Gradient of $\lVert \mathbf{H}^{\dagger}\mathbf{H} - \mathbf{B}\rVert_F^2$

182 Views Asked by At

I'm trying to get the derivative of

$$f(\mathbf{H})=\lVert \mathbf{H}^{\dagger}\mathbf{H} - \mathbf{B}\rVert^2_F$$

with respect to $\mathbf{H}$, where $\mathbf{H}^\dagger$ denotes the pseudo-inverse of $\mathbf{H}$.

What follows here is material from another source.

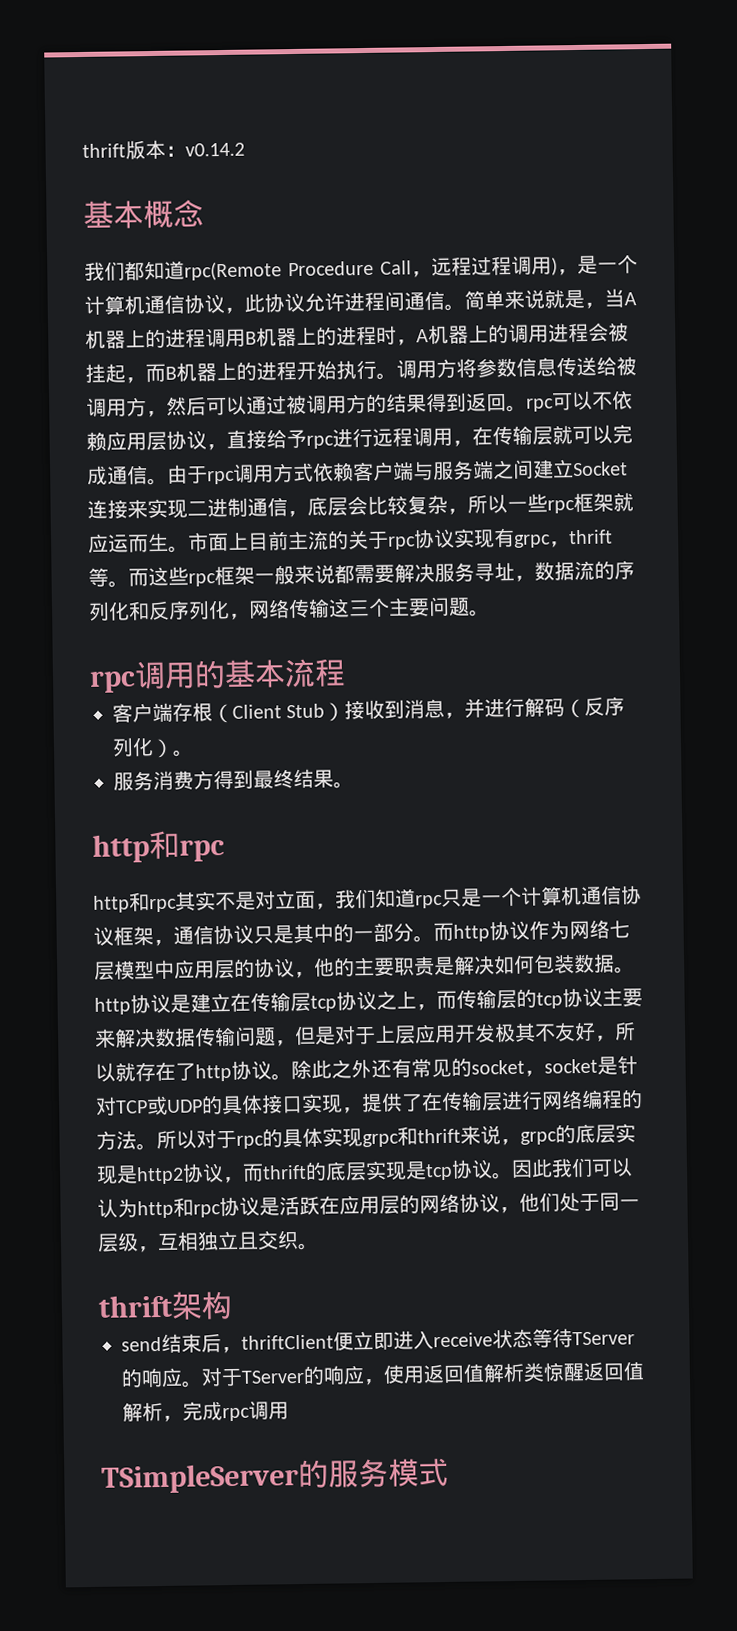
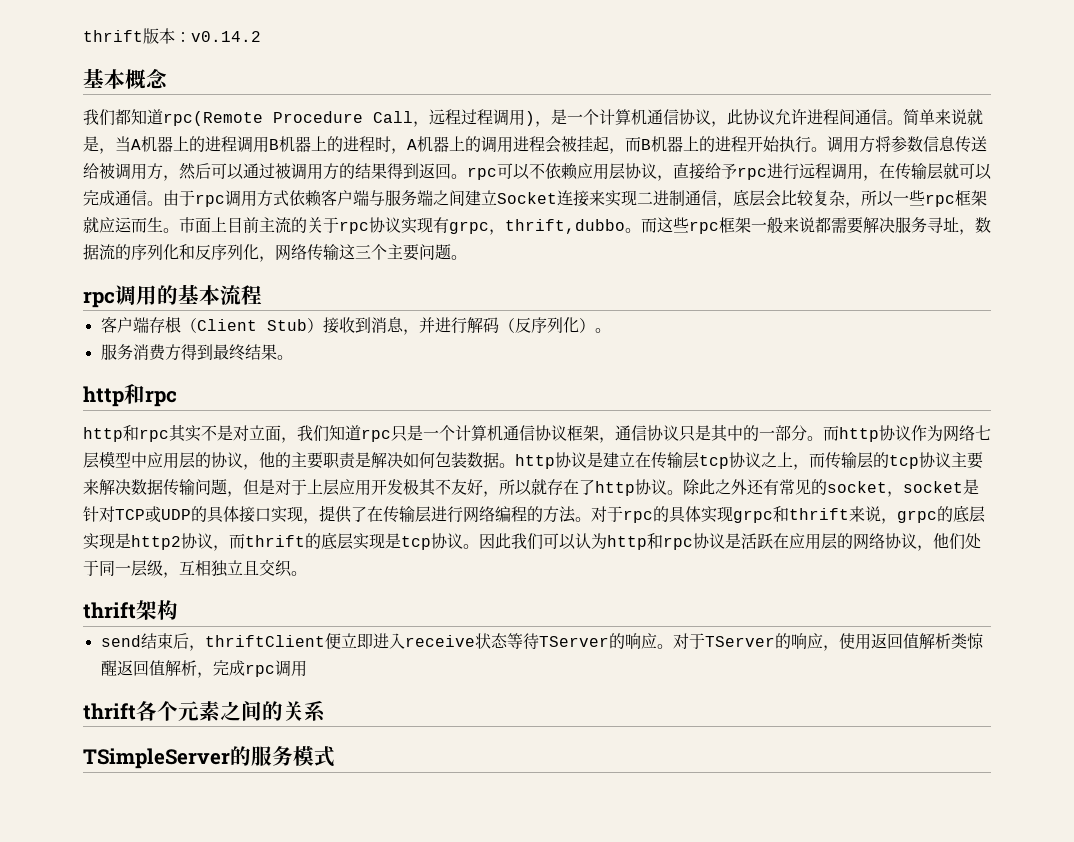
[568,529,613,545] [88,567,109,587] thrift等 -> [505,219,625,234] thrift,dubbo
[156,1129,197,1150] 所以 -> (591, 519) none
(289, 1410) none -> [83,700,325,722] // thrift各个元素之间的关系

I know that $\nabla f = \mathbf{J}_{\mathbf{H}^{\dagger}\mathbf{H}}(\mathbf{H})^T \cdot \text{vect}\left(2(\mathbf{H}^{\dagger}\mathbf{H}-\mathbf{B}) \right)$ where $\mathbf{J}_{\mathbf{H}^{\dagger}\mathbf{H}}(\mathbf{H})$ is the Jacobian Matrix of $\mathbf{H}^{\dagger}\mathbf{H}$.

By the other hand, from "Matrix Cook Book", I know that

  • $d(\mathbf{H}^\dagger\mathbf{H}) = d(\mathbf{H}^\dagger)\mathbf{H} + \mathbf{H}^\dagger d(\mathbf{H}) $

and from Derivative of pseudoinverse with respect to original matrix I know that

  • $\eqalign{d\mathbf{H}^\dagger &= \mathbf{H}^\dagger (\mathbf{H}^\dagger)^T\,d\mathbf{H}^T\,(\mathbf{I}-\mathbf{H}\mathbf{H}^\dagger) + (\mathbf{I}-\mathbf{H}^\dagger \mathbf{H})\,d\mathbf{H}^T\,(\mathbf{H}^\dagger)^T\mathbf{H}^\dagger -\mathbf{H}^\dagger\,d\mathbf{H}\,\mathbf{H}^\dagger \cr }$

But I don't know how to use the last two differential, I mean, how can I obtain $\mathbf{J}_{\mathbf{H}^{\dagger}\mathbf{H}}(\mathbf{H})$ or $\partial (\mathbf{H}^{\dagger}\mathbf{H})_{(i,j)}/\partial \mathbf{H}_{(k,l)}$?

1

There are 1 best solutions below

5
On BEST ANSWER

Note that $H$ is a poor choice for the name of the matrix, since it is easily confused with the Hermitian conjugate operation (likewise, the ubiquity of the transpose operation makes $T$ a bad choice).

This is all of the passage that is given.